EXERCISE GOAL: The answer should hold exactly the lines of the entries below from the one containing "none -> <h2>Experimental" through the last line, both included.

══════

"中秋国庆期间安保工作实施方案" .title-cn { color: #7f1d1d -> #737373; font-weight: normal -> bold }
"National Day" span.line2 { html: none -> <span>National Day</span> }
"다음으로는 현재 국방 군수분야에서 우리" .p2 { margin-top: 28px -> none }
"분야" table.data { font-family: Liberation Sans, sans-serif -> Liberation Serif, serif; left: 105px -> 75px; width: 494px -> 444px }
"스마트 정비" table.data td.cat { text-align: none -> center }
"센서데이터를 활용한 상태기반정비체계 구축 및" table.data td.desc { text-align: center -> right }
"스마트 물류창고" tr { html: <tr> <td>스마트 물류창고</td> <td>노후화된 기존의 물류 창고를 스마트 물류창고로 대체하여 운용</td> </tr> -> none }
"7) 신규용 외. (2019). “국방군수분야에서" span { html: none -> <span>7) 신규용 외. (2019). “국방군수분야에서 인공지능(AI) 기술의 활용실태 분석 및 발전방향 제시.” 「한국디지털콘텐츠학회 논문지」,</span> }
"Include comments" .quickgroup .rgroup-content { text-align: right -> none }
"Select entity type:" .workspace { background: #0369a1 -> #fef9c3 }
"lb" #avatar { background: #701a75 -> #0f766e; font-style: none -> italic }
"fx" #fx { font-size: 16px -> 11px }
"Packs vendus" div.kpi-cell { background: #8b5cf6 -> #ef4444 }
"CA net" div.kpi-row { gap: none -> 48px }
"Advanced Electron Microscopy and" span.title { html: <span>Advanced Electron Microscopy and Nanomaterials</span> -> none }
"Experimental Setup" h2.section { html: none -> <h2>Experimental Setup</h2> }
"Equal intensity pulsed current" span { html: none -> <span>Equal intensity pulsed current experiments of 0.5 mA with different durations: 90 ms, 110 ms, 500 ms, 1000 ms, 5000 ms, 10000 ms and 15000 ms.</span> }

══════

SOLVED EXERCISE:
"Experimental Setup" h2.section { html: none -> <h2>Experimental Setup</h2> }
"Equal intensity pulsed current" span { html: none -> <span>Equal intensity pulsed current experiments of 0.5 mA with different durations: 90 ms, 110 ms, 500 ms, 1000 ms, 5000 ms, 10000 ms and 15000 ms.</span> }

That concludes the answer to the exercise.